Updated on Wednesday 27 February 2013
If you've graduated with a bachelor's degree but find that you still want to learn more about the issues concerning scarcity and choice, then a graduate degree in economics might be right for you. Not only will you get to focus on the subfields of economics that interest you, you will also have far more job opportunities after graduation. This article should be a good place for any international student who is still on the fence about pursuing a graduate degree in economics.
If you are an international student interested in exploring the field of economics with much more depth, a graduate degree in economics may be right for you. A graduate degree in economics requires several more years of school and is much harder to get than a bachelor's degree. However, if you have the interest, finances, and time you will be rewarded with greatly increased job opportunities and pay when you graduate.
International students who decide to apply for a graduate degree in economics should first determine whether or not to apply for a master's degree or a doctorate.

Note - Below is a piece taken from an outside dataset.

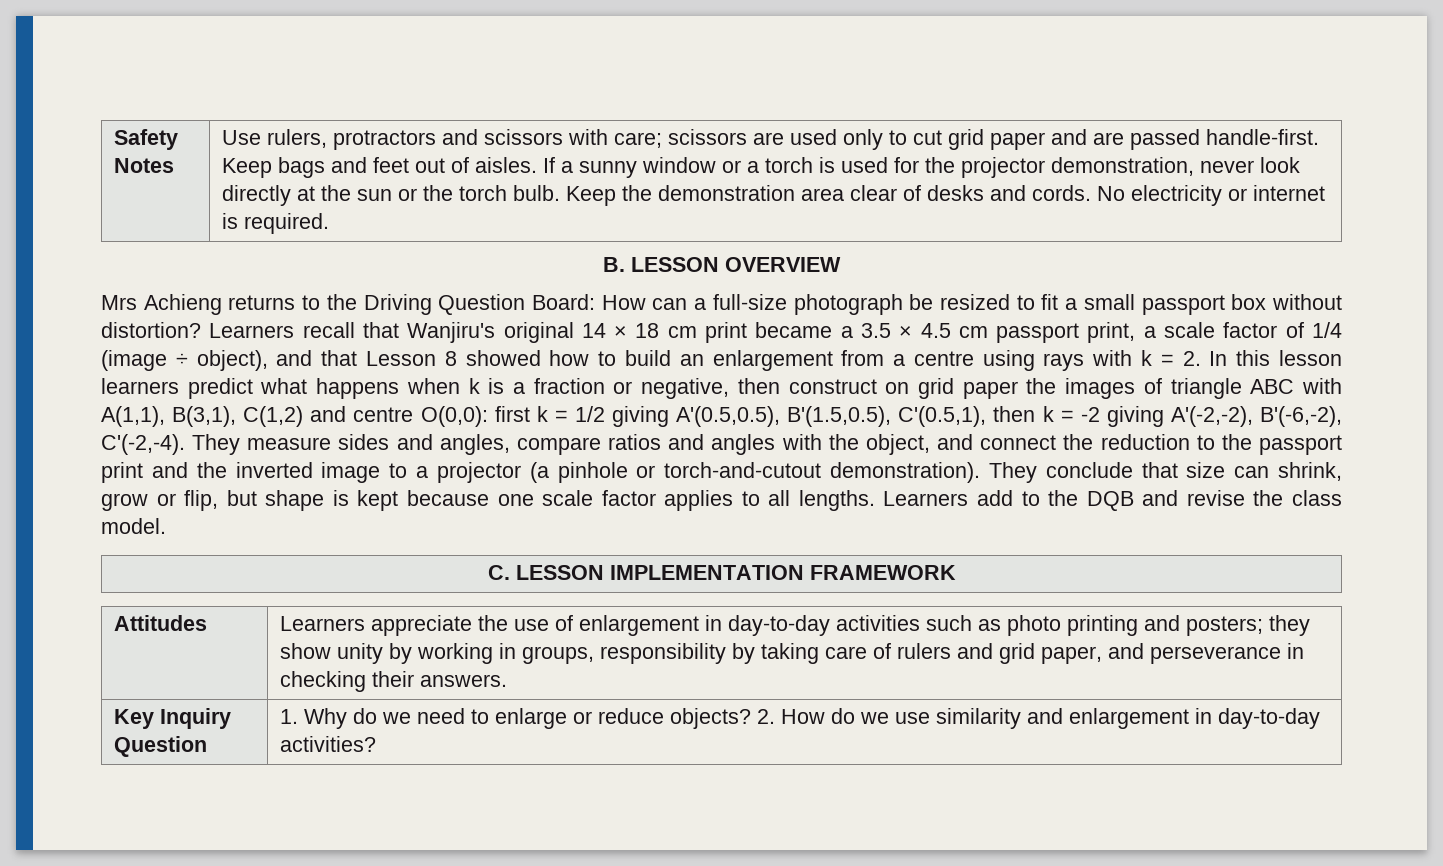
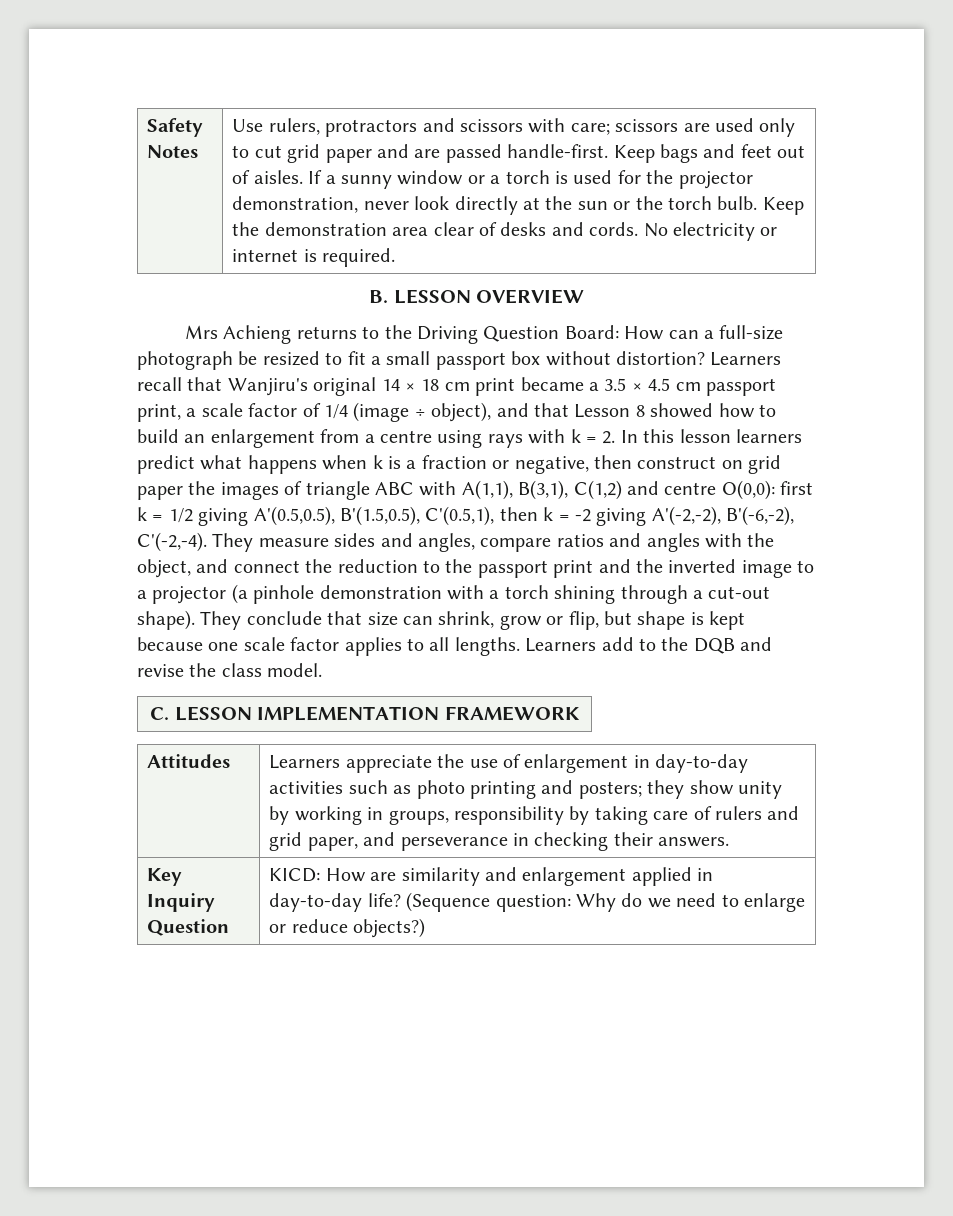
- They measure sides and angles, compare ratios and angles with the object, and connect the reduction to the passport print and the inverted image to a projector (a pinhole or torch-and-cutout demonstration).
+ They measure sides and angles, compare ratios and angles with the object, and connect the reduction to the passport print and the inverted image to a projector (a pinhole demonstration with a torch shining through a cut-out shape).
- Key Inquiry Question | 1. Why do we need to enlarge or reduce objects? 2. How do we use similarity and enlargement in day-to-day activities?
+ Key Inquiry Question | KICD: How are similarity and enlargement applied in day-to-day life? (Sequence question: Why do we need to enlarge or reduce objects?)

Because it is more difficult being accepted in a doctorate program than a master's degree, international students should weigh the pros and cons. A masters degree is good for those of you who are unsure about a 5+ year commitment, or if you are worried about getting into the schools of your choice. Here is an overview of what to expected for each program:
One of the first things you will notice is that the classes are much more focused on math than they were as an undergraduate. International students who have a bachelor's degree in mathematics will likely find they are more prepared for some of the math that will be introduced. International students who studied economics shouldn't worry too much though, as many students will already be familiar with theory and only have to play a little bit of catch up on the math. This is also why it is important to take a lot of math classes as an economics undergraduate.
A master's degree takes between 1 and 3 years to complete for most people and some universities also require a thesis to be completed before a master's degree can be awarded. The thesis topic is typically chosen by the student, but must also be approved by a committee of professors. You will then be expected to defend the thesis before this committee before graduation. At some universities, however, students may be able to avoid the master's thesis by enrolling in particular classes or taking a test instead. Check with the schools you are interested in to see what requirements apply to you.
When it comes to the specific types of programs and classes, schools vary in the types of specialties offered, and the best way to learn about them is to visit their websites or speak with faculty or students at the university itself. Some schools will only offer the choice of a masters or PhD graduate degree, while others will offer masters degrees that are more career-focused. Some examples of career-focused master's degrees are a Master's in Developmental Economics or a Master's in International Economics. If you do not intend to get a PhD and know what you would like your career to be in, a more career-focused master's degree in economics may give you the specific skills you need to enter the workforce right away.
If you have already earned a masters degree, or feel like taking your economics education as far as it will go after getting your bachelor's, a PhD in economics is the next step. You will spend a large part of your time working on your doctoral thesis. The lengths of people's thesis vary, but expect it to be in or near the hundreds of pages by the time it is complete. If that sounds daunting, know that the topic of your thesis will be chosen by you, so it will likely be something that you are interested in. This topic will generally be something specific and narrow and in a field that interests you. When you finish your thesis, you will have to give a short speech on its content, as well as defend it for an hour or two from members of the college's faculty who have read it in advance and who have some prepared questions.
When all this is over and you graduate with a PhD, you will have a much higher chance of getting a job with great pay. The average salary of someone with the degree in the US is over $80,000 USD a year!